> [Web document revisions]
==============================

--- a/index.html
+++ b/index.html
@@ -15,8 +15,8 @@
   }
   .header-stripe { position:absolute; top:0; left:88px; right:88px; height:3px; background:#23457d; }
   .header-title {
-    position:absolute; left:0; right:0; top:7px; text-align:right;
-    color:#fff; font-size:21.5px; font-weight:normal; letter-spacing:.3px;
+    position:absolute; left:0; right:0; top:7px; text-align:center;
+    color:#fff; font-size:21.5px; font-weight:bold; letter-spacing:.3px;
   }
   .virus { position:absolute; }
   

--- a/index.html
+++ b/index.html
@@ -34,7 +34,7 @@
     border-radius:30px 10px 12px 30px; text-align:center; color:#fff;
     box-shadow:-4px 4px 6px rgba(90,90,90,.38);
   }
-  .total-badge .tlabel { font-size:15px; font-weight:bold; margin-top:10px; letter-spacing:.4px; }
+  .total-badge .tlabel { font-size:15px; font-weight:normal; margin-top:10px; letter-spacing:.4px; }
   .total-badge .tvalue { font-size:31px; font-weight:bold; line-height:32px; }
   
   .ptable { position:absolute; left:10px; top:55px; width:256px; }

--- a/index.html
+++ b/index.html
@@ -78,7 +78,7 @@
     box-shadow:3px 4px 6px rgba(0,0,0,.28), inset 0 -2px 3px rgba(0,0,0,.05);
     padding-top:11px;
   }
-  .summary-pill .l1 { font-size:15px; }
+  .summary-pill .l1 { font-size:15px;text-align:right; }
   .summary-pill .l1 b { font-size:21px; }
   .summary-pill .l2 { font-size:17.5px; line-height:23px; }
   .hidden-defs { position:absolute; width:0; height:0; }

==============================

Could you repeat exactly the lines above from the line with "font-size:21.5px; font-weight:normal; letter-spacing:.3px;" up to and including the line with "-78,7 +78,7 @@", and only those?

-    color:#fff; font-size:21.5px; font-weight:normal; letter-spacing:.3px;
+    position:absolute; left:0; right:0; top:7px; text-align:center;
+    color:#fff; font-size:21.5px; font-weight:bold; letter-spacing:.3px;
   }
   .virus { position:absolute; }
   

--- a/index.html
+++ b/index.html
@@ -34,7 +34,7 @@
     border-radius:30px 10px 12px 30px; text-align:center; color:#fff;
     box-shadow:-4px 4px 6px rgba(90,90,90,.38);
   }
-  .total-badge .tlabel { font-size:15px; font-weight:bold; margin-top:10px; letter-spacing:.4px; }
+  .total-badge .tlabel { font-size:15px; font-weight:normal; margin-top:10px; letter-spacing:.4px; }
   .total-badge .tvalue { font-size:31px; font-weight:bold; line-height:32px; }
   
   .ptable { position:absolute; left:10px; top:55px; width:256px; }

--- a/index.html
+++ b/index.html
@@ -78,7 +78,7 @@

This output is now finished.